- Country: United States
- Language: English
- Genre: Short story

Publication
- Published in: The Smart Set
- Publication type: Literary magazine
- Publication date: October 1919

= Her Boss =

Short story by Willa Cather

"Her Boss" is a short story by Willa Cather. It was first published in Smart Set in October 1919.

==Plot summary==
Paul Wanning, a New York City lawyer, has been told he is terminally ill. His wife tries to belittle the news, and seems more interested in settling their daughters, who take dance lessons. Paul visits his son who lives in Washington Square and tells him he would like to see him get married before he dies. He then visits his friends by Astor Place, who suggest introducing him to their doctors, but they soon lose interest. In his office, he decides to write a letter to an old friend of his, and his copyist Annie Wooley types it for him. She cries upon hearing the content as her own father has passed.

The following Summer, the Wannings all go off on holiday - Roma goes to Genoa to visit her friend Jenny, Harold goes to Cornish, and Mrs Wanning and Florence go to York Harbor, where Mr Wanning is supposed to join them. However, he spends much of the summer in New York City, where he takes up Annie as his personal secretary. This makes his other partners and his stenographer talk, especially when he takes her out to dinner or to the theatre. The girl's father tells him he hopes her daughter is not misbehaving, and he explains she is only bringing him kindness in this distressful time.

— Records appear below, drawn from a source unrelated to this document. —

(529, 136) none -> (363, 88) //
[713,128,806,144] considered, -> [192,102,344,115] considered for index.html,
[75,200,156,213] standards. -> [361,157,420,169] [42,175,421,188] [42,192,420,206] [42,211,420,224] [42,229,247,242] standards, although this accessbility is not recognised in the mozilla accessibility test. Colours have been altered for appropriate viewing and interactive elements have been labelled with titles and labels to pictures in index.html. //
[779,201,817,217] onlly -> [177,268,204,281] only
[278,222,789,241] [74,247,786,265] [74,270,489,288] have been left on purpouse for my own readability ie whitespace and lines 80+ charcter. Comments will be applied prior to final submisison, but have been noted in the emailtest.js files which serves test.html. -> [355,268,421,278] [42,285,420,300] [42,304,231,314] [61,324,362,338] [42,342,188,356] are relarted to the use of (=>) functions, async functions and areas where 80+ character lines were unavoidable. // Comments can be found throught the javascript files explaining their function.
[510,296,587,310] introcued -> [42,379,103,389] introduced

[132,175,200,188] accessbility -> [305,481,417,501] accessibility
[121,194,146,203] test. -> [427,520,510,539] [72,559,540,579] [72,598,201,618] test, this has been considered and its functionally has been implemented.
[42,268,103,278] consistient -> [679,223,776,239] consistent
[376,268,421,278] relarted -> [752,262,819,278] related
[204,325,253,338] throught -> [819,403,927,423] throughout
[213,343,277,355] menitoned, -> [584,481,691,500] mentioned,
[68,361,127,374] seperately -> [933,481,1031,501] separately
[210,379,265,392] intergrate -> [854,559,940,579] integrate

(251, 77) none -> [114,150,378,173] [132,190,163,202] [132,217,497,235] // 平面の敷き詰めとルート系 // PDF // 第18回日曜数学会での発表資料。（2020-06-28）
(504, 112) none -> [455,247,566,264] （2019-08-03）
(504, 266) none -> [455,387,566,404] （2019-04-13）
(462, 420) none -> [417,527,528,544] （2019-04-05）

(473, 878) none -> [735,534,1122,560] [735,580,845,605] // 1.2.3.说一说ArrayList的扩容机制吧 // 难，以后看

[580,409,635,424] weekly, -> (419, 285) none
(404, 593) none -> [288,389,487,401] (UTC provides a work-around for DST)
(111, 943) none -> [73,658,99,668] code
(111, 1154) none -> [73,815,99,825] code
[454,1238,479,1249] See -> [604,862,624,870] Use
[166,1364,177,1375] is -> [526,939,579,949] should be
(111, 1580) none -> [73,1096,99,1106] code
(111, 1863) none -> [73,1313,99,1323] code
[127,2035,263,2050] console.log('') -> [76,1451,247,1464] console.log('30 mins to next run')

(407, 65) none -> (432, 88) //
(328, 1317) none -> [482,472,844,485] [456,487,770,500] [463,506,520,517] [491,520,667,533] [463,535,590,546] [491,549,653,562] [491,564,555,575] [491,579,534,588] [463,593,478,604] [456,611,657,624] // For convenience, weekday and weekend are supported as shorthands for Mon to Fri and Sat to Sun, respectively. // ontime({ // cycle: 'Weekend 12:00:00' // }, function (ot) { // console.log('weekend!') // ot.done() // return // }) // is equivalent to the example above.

In September, Paul dies. Alongside his will comes a letter to his wife, asking her to give $1000 to Miss Wooley. When Harold hears about that, he decides not to tell his mother and instead he fires the girl. Back with her family, they reflect that the rich cannot be battled with, especially when they are lawyers - Annie shall rest for a while.

==Characters==
- Paul Wanning. He is sixty years old and works in a law firm close to Trinity Church.
- Mrs Julia Wanning. She is fifty-five years old.
- Sam, a black servant.
- Dr Seares
- Roma, the Wannings's elder daughter.
- Florence, the Wannings's younger daughter.
- Harold, the Wannings's son. He is a playwright and lives in Washington Square.
- Rickie Allen, a dance teacher.
- Mr Lane, an attorney.
- The Burtons
- Jenny Lane, a friend of Roma's. She has now married Count Aldrini and lives in Genoa.
- Count Aldrini
- Mr Rydberg
- Douglas Brown, an old friend of Paul Wanning's from college, who now lives by the Wind River Range in Wyoming.
- Miss Doane, Paul Wanning's stenographer.
- Annie Wooley, the copyist.
- Alec McQuiston, Paul Wanning's senior partner in his law firm.
- Wade, Paul Wanning's partner in his law firm.
- Willy Steen, the plumber's son.

==Allusions to other works==
- There is a Venus de' Medici in the Wannings's house.
- Roma is compared to Theodora, Semiramis and Poppaea Sabina.
- Harold is said to look like Lord Byron.
- Harold's plays are sometimes compared to Anton Chekhov and Eugène Brieux.
- Annie Wooley is said to be reading Thomas Dixon's 1902 novel The Leopard's Spots.